Different types of CMSs explained
The first CMS is widely acknowledged to be IBM’s FileNet system of the early 1990s, and since then many companies have developed CMSs for the market.
Over the years, different types of CMSs have been developed. They vary in their particular purpose (use case), their architecture and licensing models.
The key differences between them are laid out below.
Web Content Management (WCM)
versus
Component Content Management Systems (CCMS)
- With a Web CMS you can create, edit and manage web pages. These started out as HTML pages, served up on external facing websites, but soon became popular to serve internal audiences too on intranets. These systems used to be ‘page centric’, enabling you to edit a page as a whole. However, this model has severe limitations as it leads to copying/cloning content – for instance when a piece of information needs to be displayed in two areas of the website. Better Web CMSs now allow you to work with content as reusable items – the same content can be displayed in various places without having to copy it over each and every time.

- A Component Content Management Systems (CCMS) is used to manage highly componentized content such as technical product information (user manuals for example) that have traditionally been published in print or as PDFs. Content reuse is the big driver behind using content ‘components’. When Model B of a piece of equipment supersedes Model A, and only a few small content changes are needed, the majority of content can be reused without having to duplicate it.
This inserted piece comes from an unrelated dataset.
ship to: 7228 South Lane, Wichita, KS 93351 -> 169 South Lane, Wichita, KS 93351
If for example the manual for Model A has 2,000 paragraphs of information, but you only need to edit 10 paragraphs to republish this as a new manual for Model B, you can quickly and easily reuse the other 1,990 paragraphs.
Nowadays the use case for CCMSs goes beyond print and PDF, since companies often want to publish this information online too as individual web pages or as snippets rather than as a chunky PDF. CCMSs are also increasingly being used for content broader than just technical documentation, such as the management of policies, procedures, guidelines etc. in non-technical industries.
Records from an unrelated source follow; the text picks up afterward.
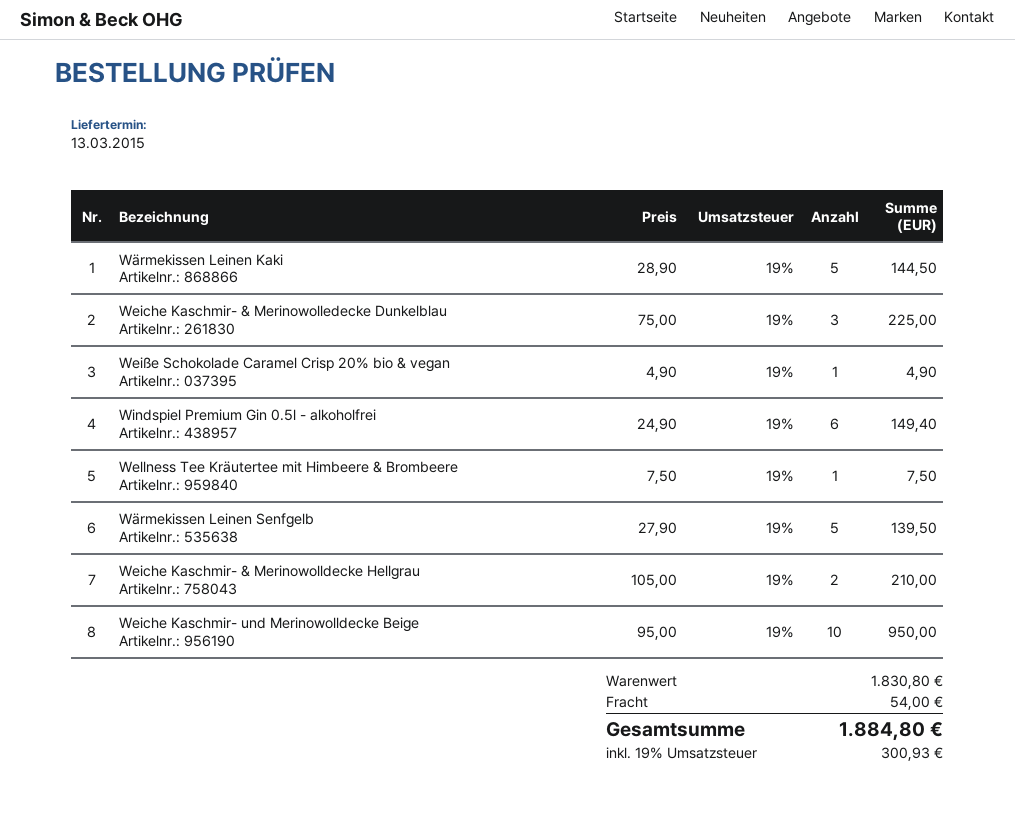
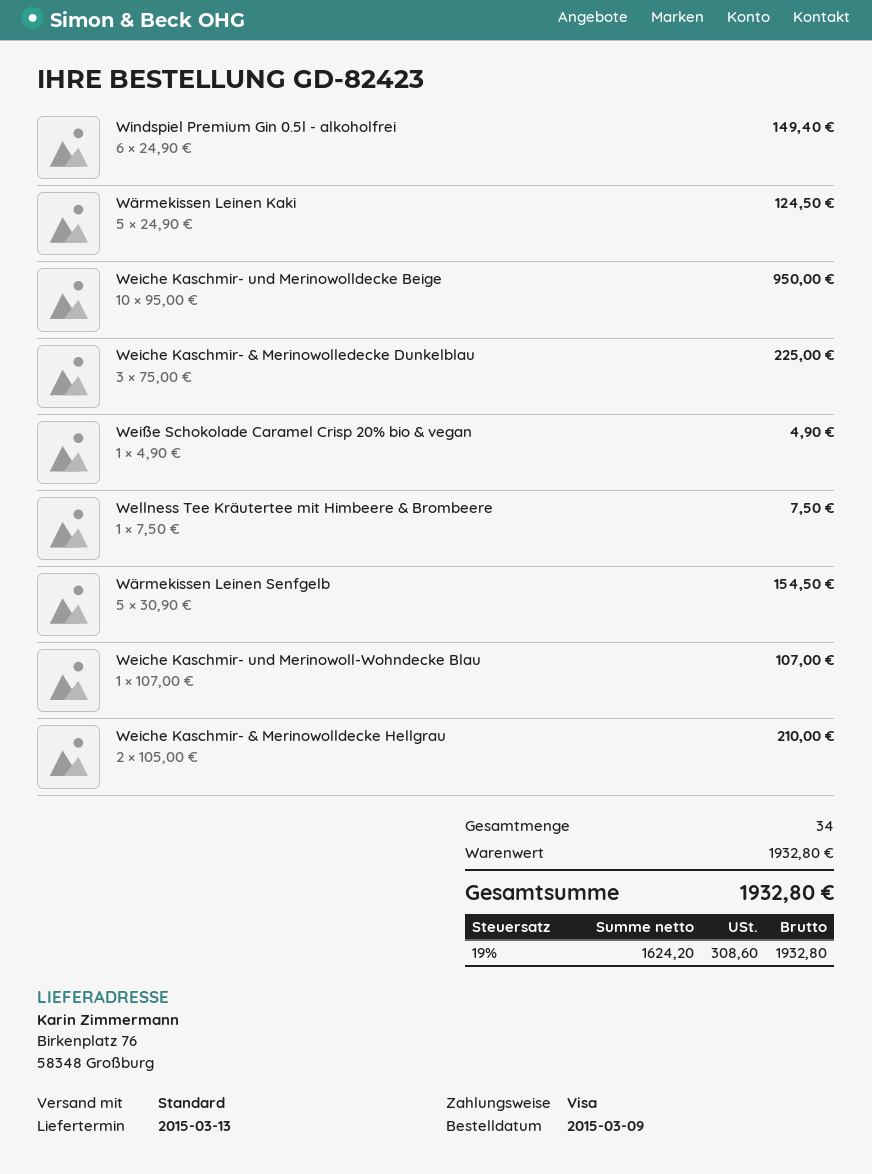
Wärmekissen Leinen Kaki: 5 x 28.90 = 144.50 -> 5 x 24.90 = 124.50
Wärmekissen Leinen Senfgelb: 5 x 27.90 = 139.50 -> 5 x 30.90 = 154.50
Weiche Kaschmir- und Merinowoll-Wohndecke Blau: none -> 1 x 107.00 = 107.00
subtotal: 1830.80 -> 1932.80
shipping: 54.00 -> none
tax: 19% = 300.93 -> 19% = 308.60
total: 1884.80 -> 1932.80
As you can see, both systems have their strengths, and it is not unusual for organizations to use a Web CMS for their marketing, and a CCMS for their technical documentation.
Commercial versus Open Source CMSs
- Commercial CMSs are the ones you buy from a vendor. They offer you either a license that you buy (perpetual or term license) or a subscription model. Because they build and maintain the software for you, you can contact their support desk in case of any problems, and depending on priority, they will fix it for you within an agreed timeframe.

- An Open Source CMS is a ‘free’ CMS product. You can download the software and use it without having to pay a license fee. There is a community of developers that builds and maintains it. Obviously it being free is great, but be aware that it does require technical skills to deploy and maintain it (you’ll need IT professionals), and there is no guarantee that it will work for your unique circumstances. If it breaks, you’re depending on the community or your own IT staff to fix issues.
This model has evolved so there are now some open source products that can be used through a service provider, who can offer you a managed version of such a CMS, and provide you with a Service Level Agreement.
Headless versus head-on CMSs
You often hear the term ‘headless CMS’ being used. The idea isn’t new. In fact a number CMSs from the early 2000s were already ‘headless’.
So what is a ‘headless’ CMS?
The ‘head’ is the website (or ‘web application’) that runs on top of the CMS. So a ‘headless’ CMS does not have a website as a presentation layer, whereas a ‘head-on’ CMS does. A ‘headless’ system exposes content via APIs (often in JSON format) as its main way of delivering content, whereas ‘head-on’ CMSs deliver their content through HTML pages, direct to a website.
There are pros and cons to both approaches – like the ability to do in-context editing of a web page with a head-on CMS and the ability to deliver content in multiple formats to multiple devices with a headless CMS – so these days you’ll see hybrid CMSs being promoted, which combine the best of both worlds.